-------- SUPPLIED INFORMATION
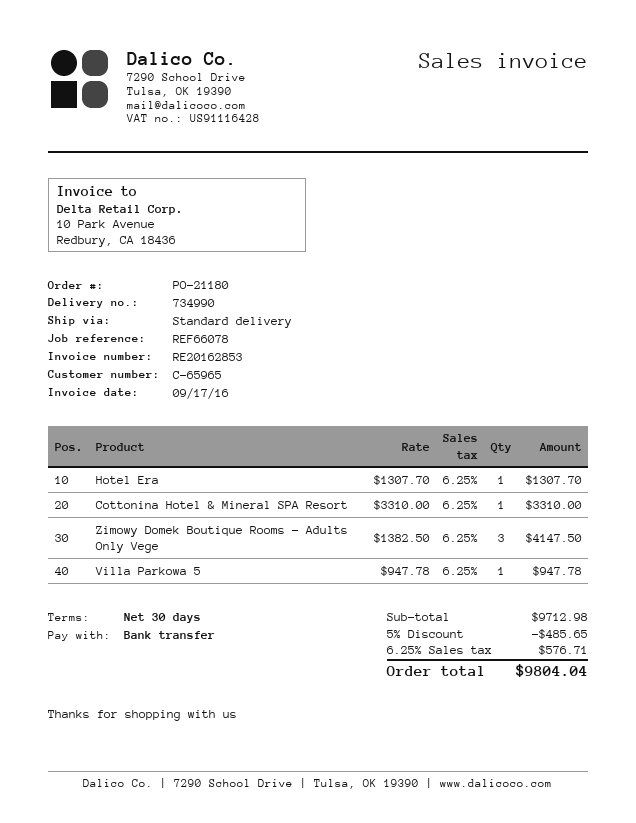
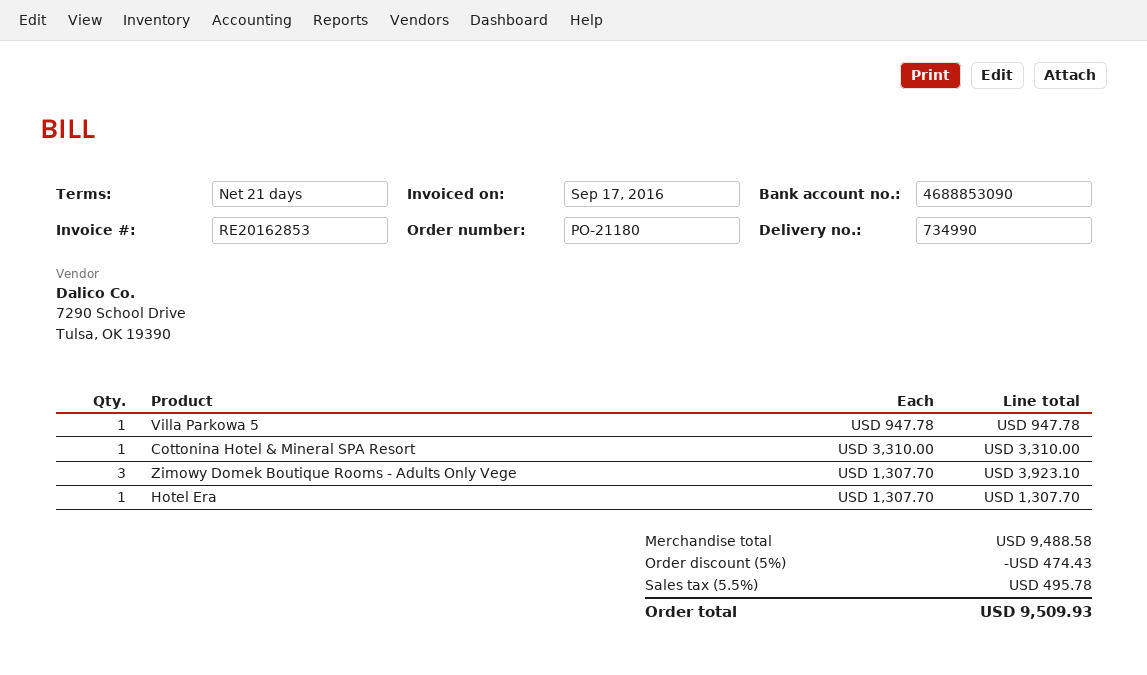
payment terms: 30 days -> 21 days
Zimowy Domek Boutique Rooms - Adults Only Vege: 3 x 1382.50 = 4147.50 -> 3 x 1307.70 = 3923.10
subtotal: 9712.98 -> 9488.58
discount: 5% = 485.65 -> 5% = 474.43
tax: 6.25% = 576.71 -> 5.5% = 495.78
total: 9804.04 -> 9509.93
----------------
PROMPT: Keep the pictures out and print all the records exactly as they are.

RESPONSE AREA:
payment terms: 30 days -> 21 days
Zimowy Domek Boutique Rooms - Adults Only Vege: 3 x 1382.50 = 4147.50 -> 3 x 1307.70 = 3923.10
subtotal: 9712.98 -> 9488.58
discount: 5% = 485.65 -> 5% = 474.43
tax: 6.25% = 576.71 -> 5.5% = 495.78
total: 9804.04 -> 9509.93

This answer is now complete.